Edit difference data:

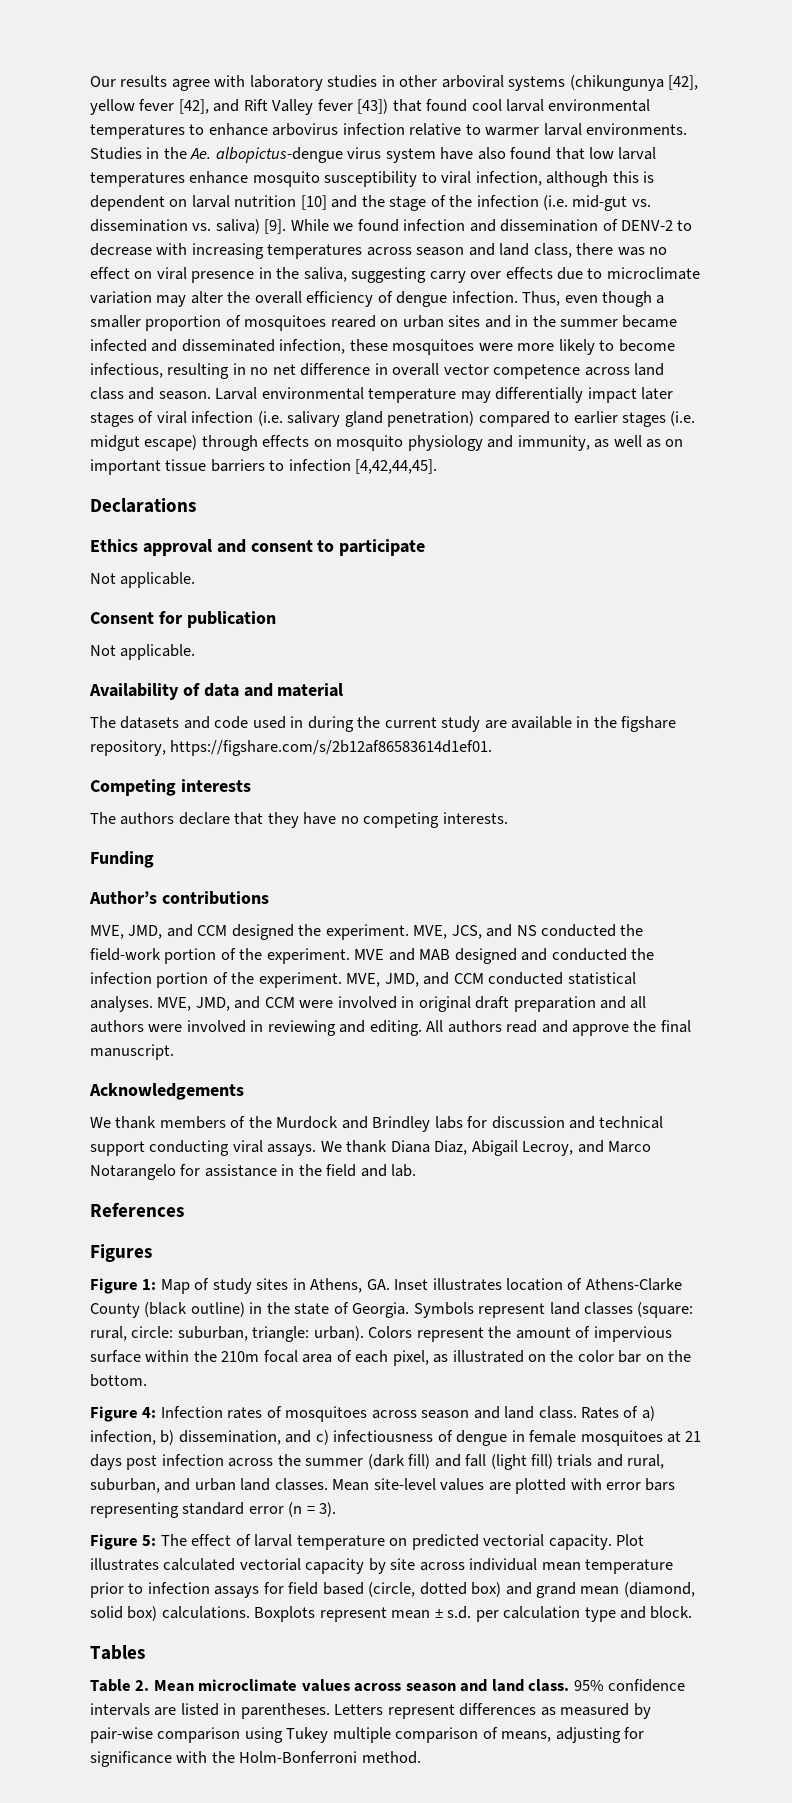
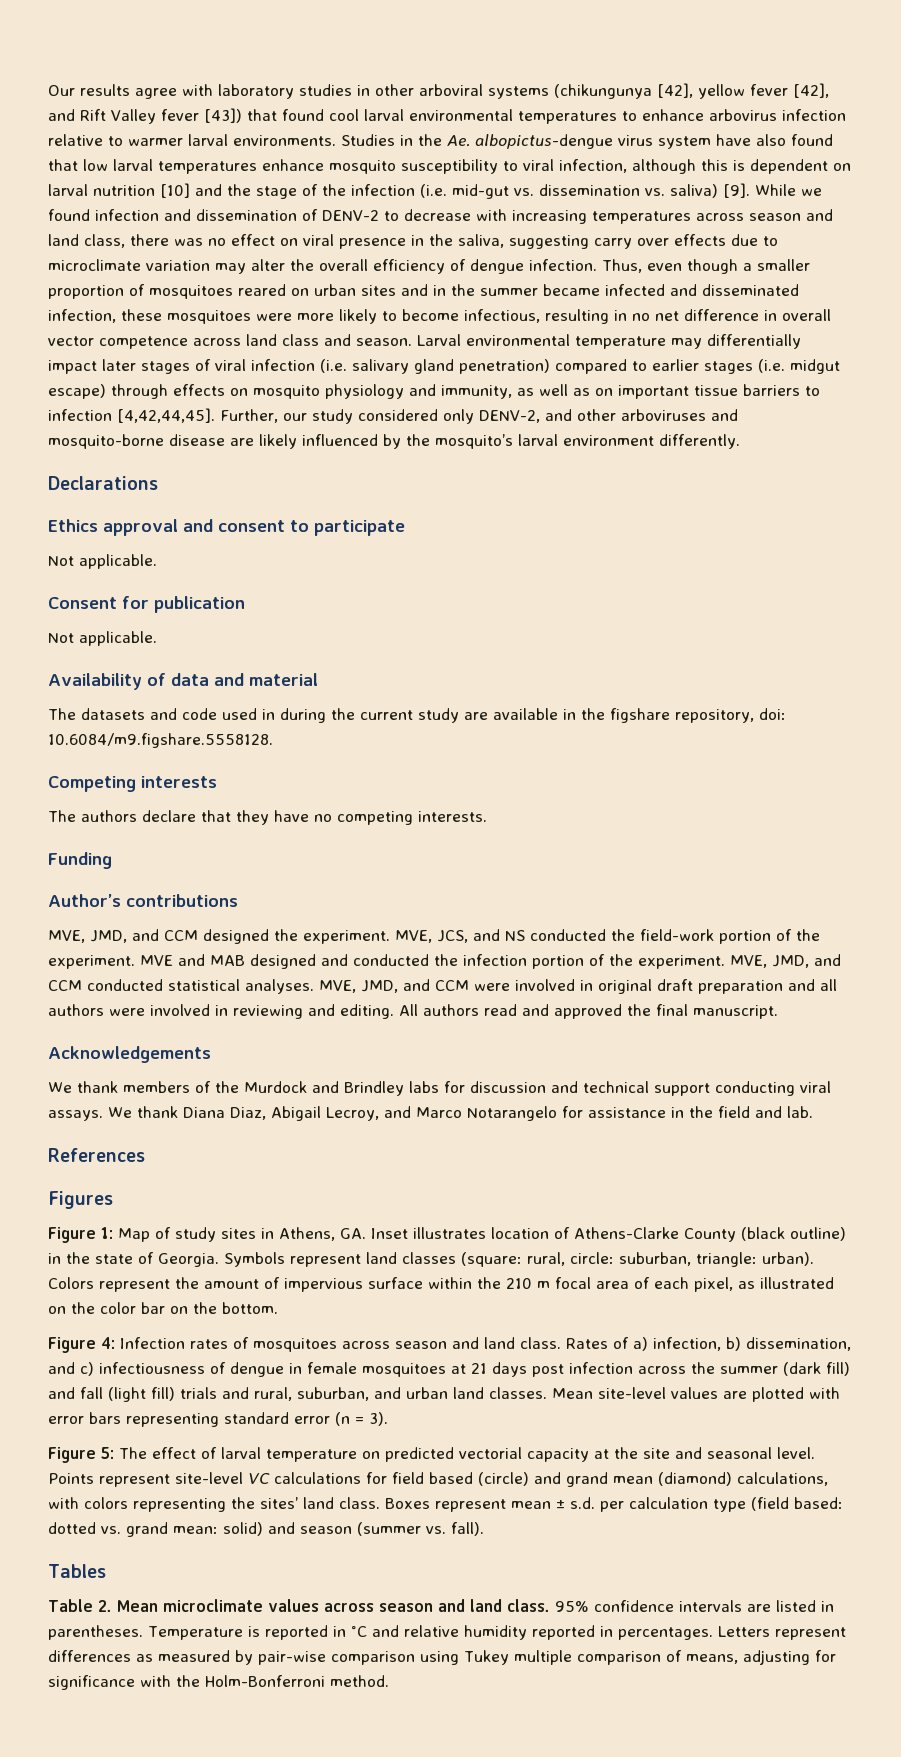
+ Further, our study considered only DENV-2, and other arboviruses and mosquito-borne disease are likely influenced by the mosquito’s larval environment differently.
- The datasets and code used in during the current study are available in the figshare repository, https://figshare.com/s/2b12af86583614d1ef01.
+ The datasets and code used in during the current study are available in the figshare repository, doi: 10.6084/m9.figshare.5558128.
- All authors read and approve the final manuscript.
+ All authors read and approved the final manuscript.
- Colors represent the amount of impervious surface within the 210m focal area of each pixel, as illustrated on the color bar on the bottom.
+ Colors represent the amount of impervious surface within the 210 m focal area of each pixel, as illustrated on the color bar on the bottom.
- Figure 5: The effect of larval temperature on predicted vectorial capacity. Plot illustrates calculated vectorial capacity by site across individual mean temperature prior to infection assays for field based (circle, dotted box) and grand mean (diamond, solid box) calculations. Boxplots represent mean ± s.d. per calculation type and block.
+ Figure 5: The effect of larval temperature on predicted vectorial capacity at the site and seasonal level. Points represent site-level VC calculations for field based (circle) and grand mean (diamond) calculations, with colors representing the sites’ land class. Boxes represent mean ± s.d. per calculation type (field based: dotted vs. grand mean: solid) and season (summer vs. fall).
+ Temperature is reported in ˚C and relative humidity reported in percentages.

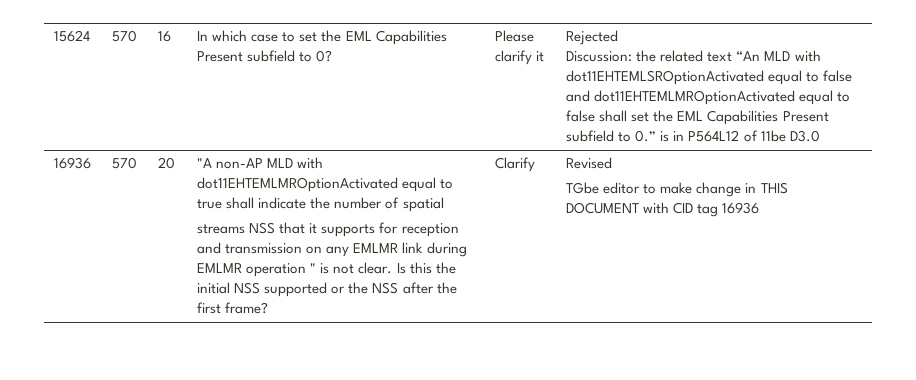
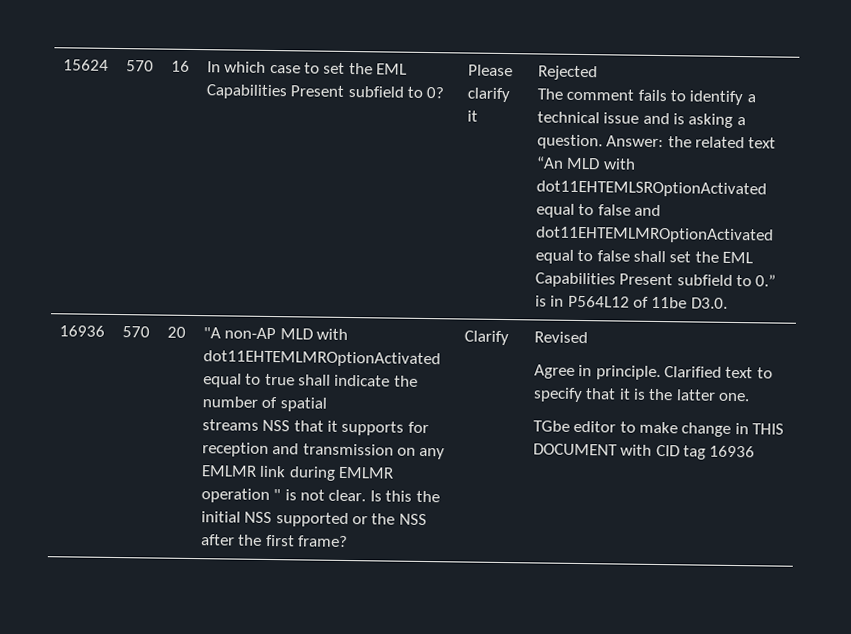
- Discussion: the related text “An MLD with dot11EHTEMLSROptionActivated equal to false and dot11EHTEMLMROptionActivated equal to false shall set the EML Capabilities Present subfield to 0.” is in P564L12 of 11be D3.0
+ The comment fails to identify a technical issue and is asking a question. Answer: the related text “An MLD with dot11EHTEMLSROptionActivated equal to false and dot11EHTEMLMROptionActivated equal to false shall set the EML Capabilities Present subfield to 0.” is in P564L12 of 11be D3.0.
+ Agree in principle. Clarified text to specify that it is the latter one.

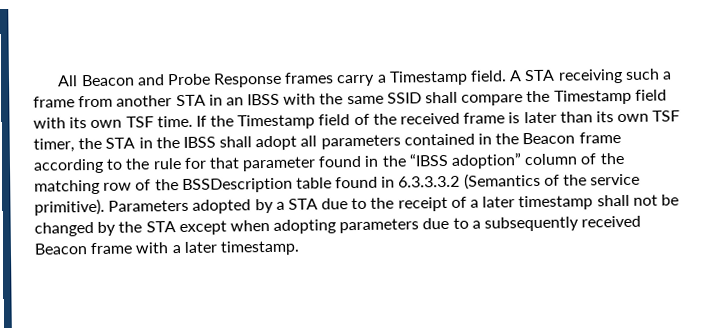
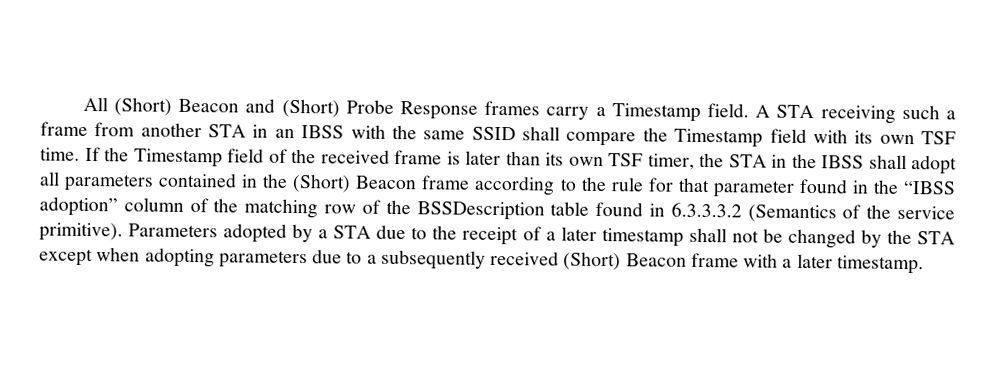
- All Beacon and Probe Response frames carry a Timestamp field.
+ All (Short) Beacon and (Short) Probe Response frames carry a Timestamp field.
- If the Timestamp field of the received frame is later than its own TSF timer, the STA in the IBSS shall adopt all parameters contained in the Beacon frame according to the rule for that parameter found in the “IBSS adoption” column of the matching row of the BSSDescription table found in 6.3.3.3.2 (Semantics of the service primitive).
+ If the Timestamp field of the received frame is later than its own TSF timer, the STA in the IBSS shall adopt all parameters contained in the (Short) Beacon frame according to the rule for that parameter found in the “IBSS adoption” column of the matching row of the BSSDescription table found in 6.3.3.3.2 (Semantics of the service primitive).
- Parameters adopted by a STA due to the receipt of a later timestamp shall not be changed by the STA except when adopting parameters due to a subsequently received Beacon frame with a later timestamp.
+ Parameters adopted by a STA due to the receipt of a later timestamp shall not be changed by the STA except when adopting parameters due to a subsequently received (Short) Beacon frame with a later timestamp.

### EXERCISE DETAILS
Work through the entries above and report the number of lines that include "surface", with nothing else.

### REPLY TO THE EXERCISE
2